## Your task
Within the records below, reproduce without change the lines from the line that has "subtotal: 214.63 -> 215.63" through the line that has "total: 177.07 -> 184.11", and only those.

## Given records
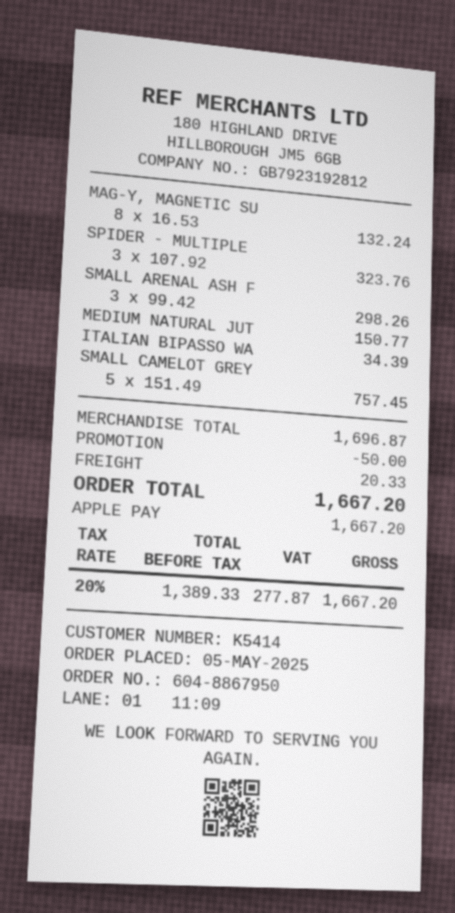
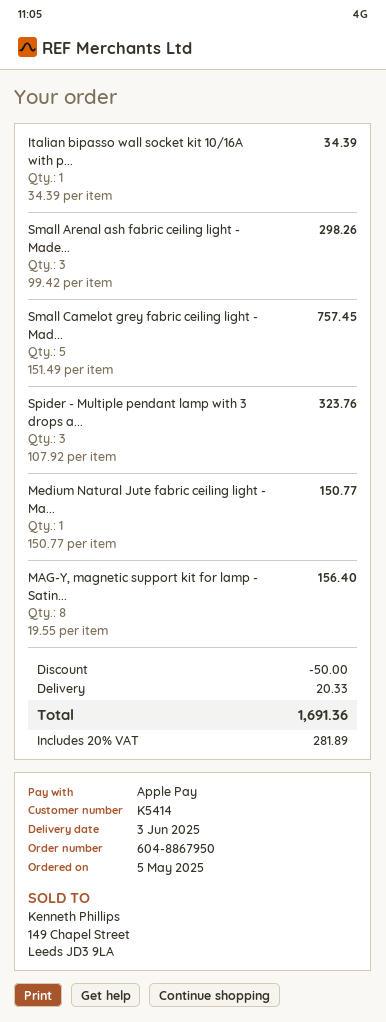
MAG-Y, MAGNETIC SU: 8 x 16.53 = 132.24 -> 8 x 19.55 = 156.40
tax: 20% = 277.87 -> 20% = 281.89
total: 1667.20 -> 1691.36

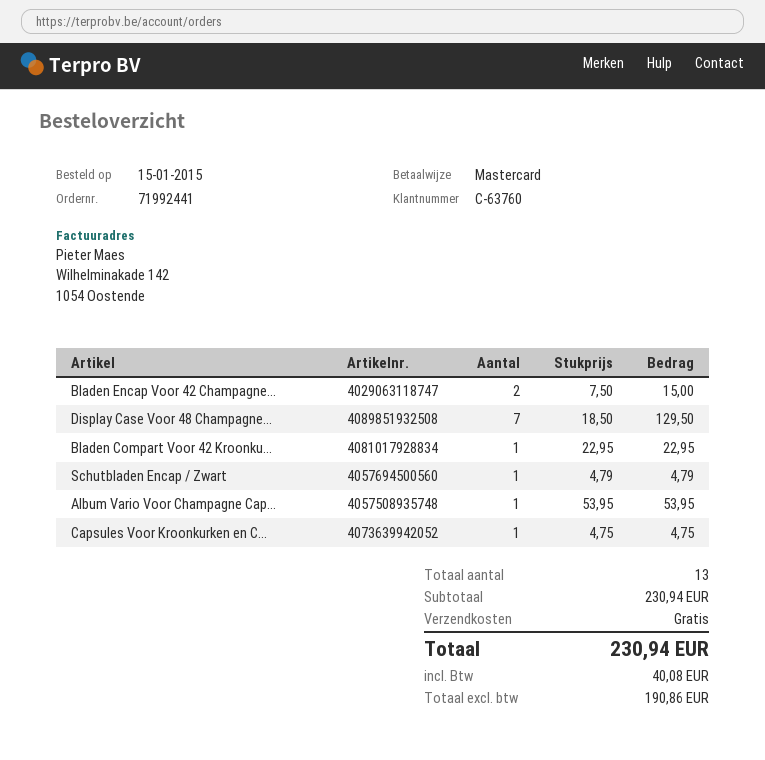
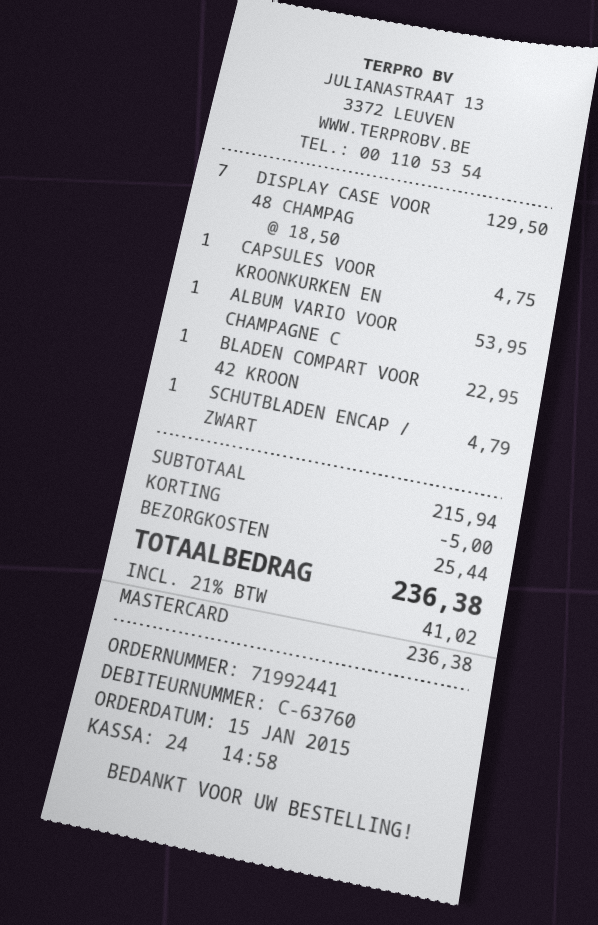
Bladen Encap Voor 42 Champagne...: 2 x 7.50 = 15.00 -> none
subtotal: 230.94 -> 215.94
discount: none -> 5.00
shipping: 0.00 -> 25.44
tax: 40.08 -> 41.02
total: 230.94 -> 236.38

...

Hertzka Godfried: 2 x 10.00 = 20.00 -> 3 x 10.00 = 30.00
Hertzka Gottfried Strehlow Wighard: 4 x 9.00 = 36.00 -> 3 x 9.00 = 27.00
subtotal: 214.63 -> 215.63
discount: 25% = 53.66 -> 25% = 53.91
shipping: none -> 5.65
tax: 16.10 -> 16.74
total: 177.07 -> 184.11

## Response
subtotal: 214.63 -> 215.63
discount: 25% = 53.66 -> 25% = 53.91
shipping: none -> 5.65
tax: 16.10 -> 16.74
total: 177.07 -> 184.11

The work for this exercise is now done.